"C’e’ un filo conduttore che lega tutti i vostri lavori, che tiene insieme le tante tessere di quel mosaico della cittadinanza universale che state costruendo nelle vostre scuole. Questo filo conduttore, che mi emoziona sempre ricordare, e’ nel primo articolo della Dichiarazione universale: ‘Tutti gli esseri umani nascono liberi ed eguali in dignita’ e diritti. Essi sono dotati di ragione e di coscienza e devono agire gli uni verso gli altri in spirito di fratellanza’". Lo ha detto il presidente del Senato, Pietro Grasso, rivolgendosi nell’Aula di Palazzo Madama agli studenti che prendono parte alla cerimonia conclusiva dell’iniziativa "Testimoni dei diritti".

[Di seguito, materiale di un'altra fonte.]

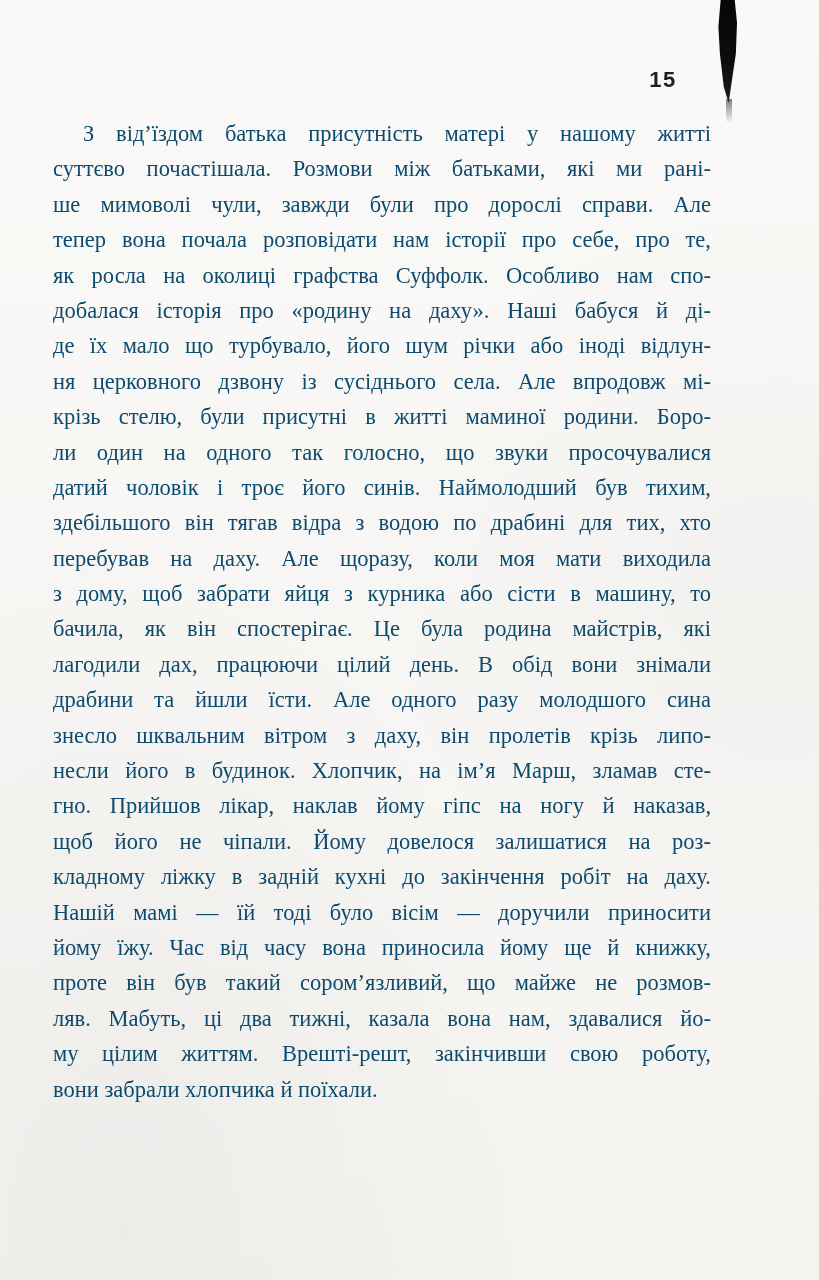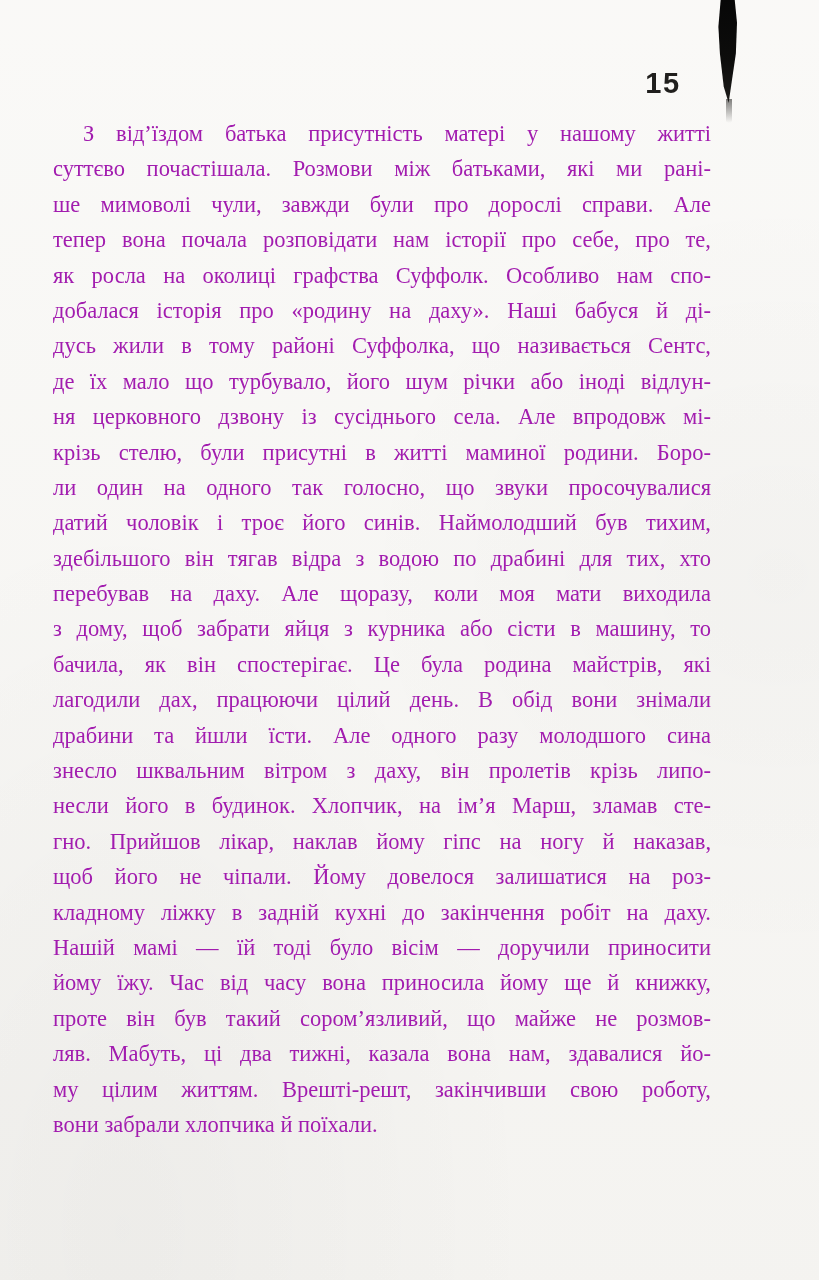"15" .page-number { font-size: 29px -> 22px }
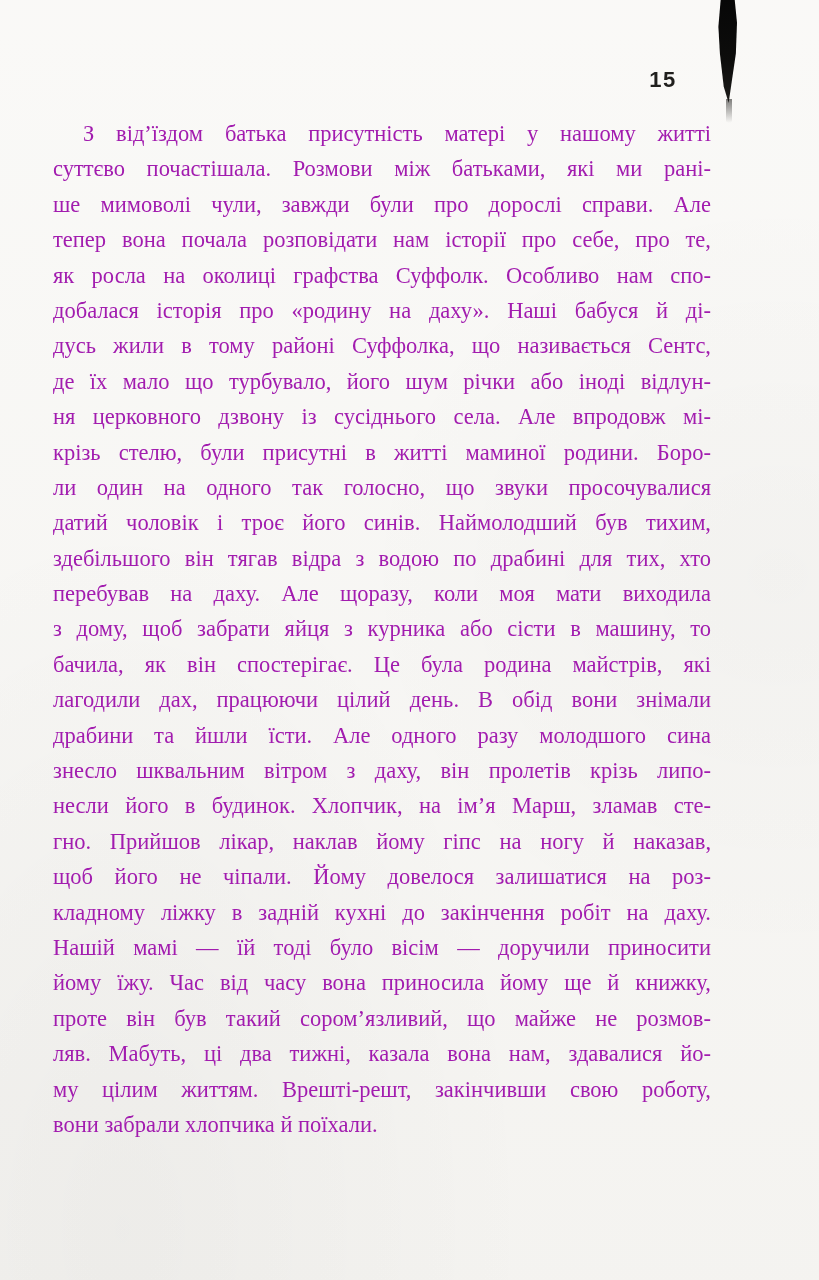"З від’їздом батька присутність матері" .line { color: #a21caf -> #0c4a6e }
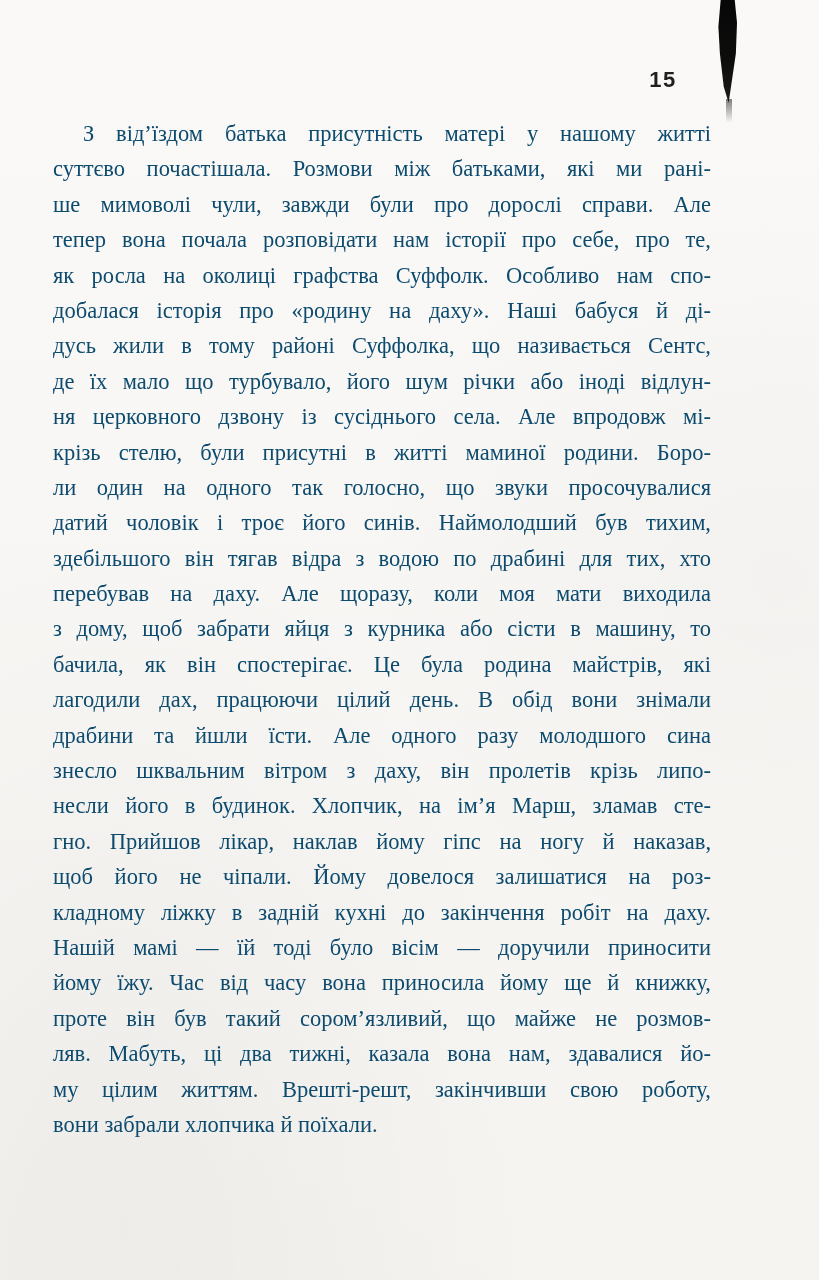"дусь жили в тому районі" p.line { html: <p>дусь жили в тому районі Суффолка, що називається Сентс,</p> -> none }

"Dignita’ e diritti danno luce ad ogni essere umano gia’ dalla nascita – ha proseguito Grasso -. La Dichiarazione universale, che voi studiate e soprattutto testimoniate nelle vostre scuole, nelle vostre vite, con i vostri amici e coetanei, non richiede altro se non la nascita! Vedete quale riconoscimento riceve la persona umana in quanto tale al di la’ di ogni distinzione! Quale ricchezza le viene riconosciuta! Non possiamo non ricordare come queste parole sono state scritte nella Dichiarazione universale e scolpite nella coscienza di ogni donna e di ogni uomo proprio all’indomani della tragedia della seconda guerra mondiale. Pensate alle decine di milioni di vite spezzate, all’abisso del male raggiunto dalla Shoah, allo scenario apocalittico di Hiroshima e Nagasaki!".
"La dignita’ dell’uomo risorge dalle ferite piu’ dolorose del ‘Secolo breve’, come il grande storico Eric Hobsbawm defini’ la parte centrale del Novecento, e richiama ciascuno di noi ad agire ‘verso gli altri in spirito di fratellanza’ – ha sottolineato il presidente del Senato -. Quale messaggio di speranza lancia la Dichiarazione universale ad un mondo che piange ancora per le sofferenze della seconda guerra mondiale! Ogni vostro lavoro, prendendo in considerazione i diversi passaggi della Dichiarazione, si irraggia da questo principio irrinunciabile, costituisce un monito per ciascuno di noi, risveglia le nostre coscienze di fronte alle tante violazioni dei diritti che si consumano nel mondo. Merito dell’iniziativa ‘Testimoni dei diritti’ e’ quello di proporre un percorso condiviso, grazie anche alle visite di rappresentanti del Senato nelle scuole coinvolte e, in particolare, alla piattaforma didattica interattiva presente sul sito web www.senatoperiragazzi.it". "In questo modo le vostre intuizioni diventano stimolo per le Istituzioni, si confrontano con le scuole e i ragazzi di tutta Italia, costruiscono reti di relazioni e di contatti. Come sapete, da tempo ormai il Senato della Repubblica e’ impegnato a favorire la tutela e la promozione dei diritti umani – ha spiegato Grasso rivolgendosi agli studenti -. Questo sforzo ha trovato nel corso degli anni un valido interlocutore nelle scuole che partecipano al progetto ‘Testimoni dei diritti’".